DATA RECORDS Start Marker

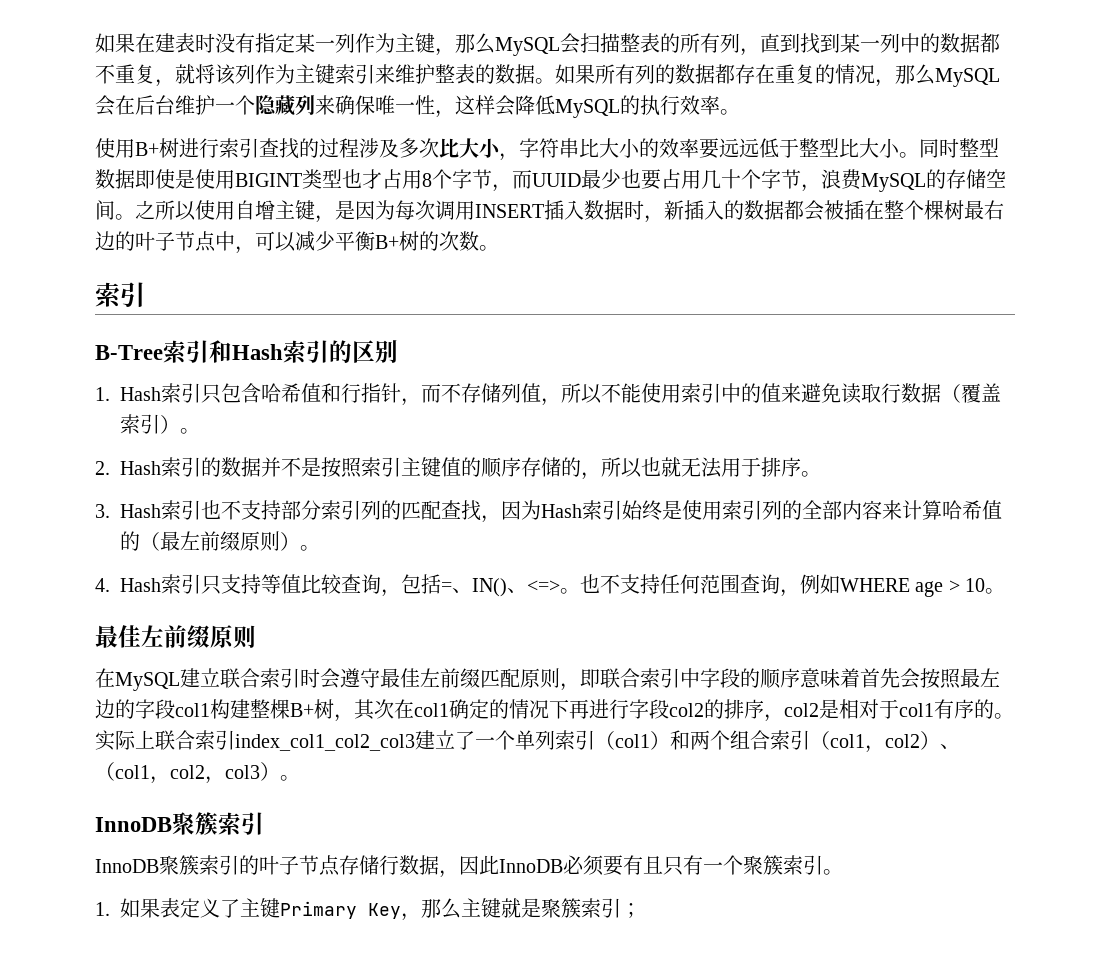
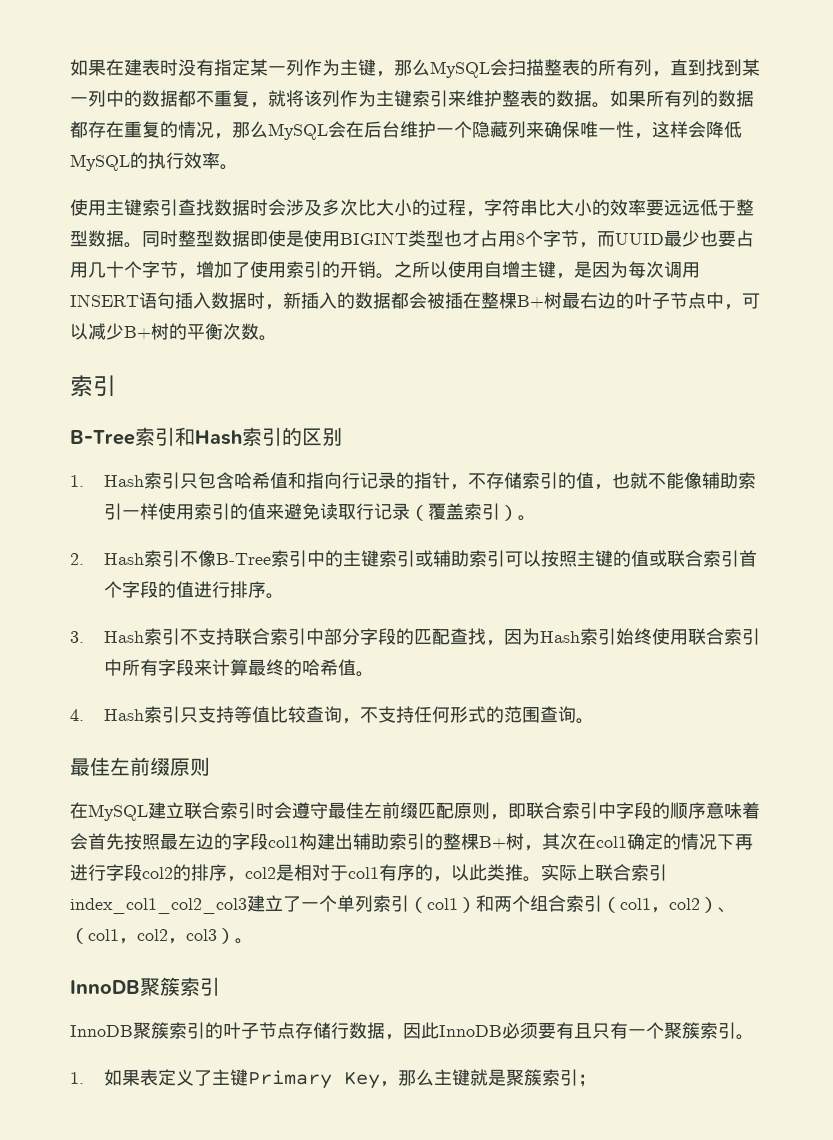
[135,138,359,159] B+树进行索引查找的过程 -> [106,199,286,216] 主键索引查找数据时会
(501, 148) none -> [412,199,466,216] 的过程
[839,138,900,158] 比大小 -> [88,230,124,247] 数据
[821,169,1006,192] [95,200,115,220] 浪费MySQL的存储空间 -> [196,261,376,278] 增加了使用索引的开销
(544, 211) none -> [139,292,175,309] 语句
[904,200,944,220] 个棵 -> [499,292,544,309] 棵B+
[335,231,375,251] 平衡 -> (124, 331) none
(439, 241) none -> [187,323,223,340] 平衡
[341,383,741,406] 行指针，而不存储列值，所以不能使用索引中 -> [305,472,756,490] [103,503,230,520] 指向行记录的指针，不存储索引的值，也就不能像辅助索引一样使用索引
[901,383,941,403] 数据 -> [373,503,410,520] 记录
[201,457,761,480] 的数据并不是按照索引主键值的顺序存储的，所以也就无法用于 -> [179,550,757,567] [103,581,230,598] 不像B-Tree索引中的主键索引或辅助索引可以按照主键的值或联合索引首个字段的值进行
[201,500,381,520] 也不支持部分索引列 -> [179,628,396,645] 不支持联合索引中部分字段
[662,500,1002,520] [120,531,300,551] 是使用索引列的全部内容来计算哈希值的（最左前缀原则） -> [651,628,760,645] [103,659,356,676] 使用联合索引中所有字段来计算最终的哈希值
[401,574,600,597] 包括=、IN()、<=>。也 -> (360, 721) none
(700, 584) none -> [449,706,504,723] 形式的
[780,574,986,597] ，例如WHERE age > 10 -> (576, 714) none
[860,668,920,689] 首先会 -> [70,833,124,850] 会首先
(250, 709) none -> [335,833,443,850] 出辅助索引的
(994, 709) none -> [433,864,523,882] ，以此类推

DATA RECORDS End Marker

### AIM OF THE EXERCISE
Return only the lines between the one holding "[821,169,1006,192] [95,200,115,220] 浪费MySQL的存储空间" and the one holding "(439, 241) none -> [187,323,223,340] 平衡", inclusive, exactly as they appear above.

### PROBLEM SOLUTION
[821,169,1006,192] [95,200,115,220] 浪费MySQL的存储空间 -> [196,261,376,278] 增加了使用索引的开销
(544, 211) none -> [139,292,175,309] 语句
[904,200,944,220] 个棵 -> [499,292,544,309] 棵B+
[335,231,375,251] 平衡 -> (124, 331) none
(439, 241) none -> [187,323,223,340] 平衡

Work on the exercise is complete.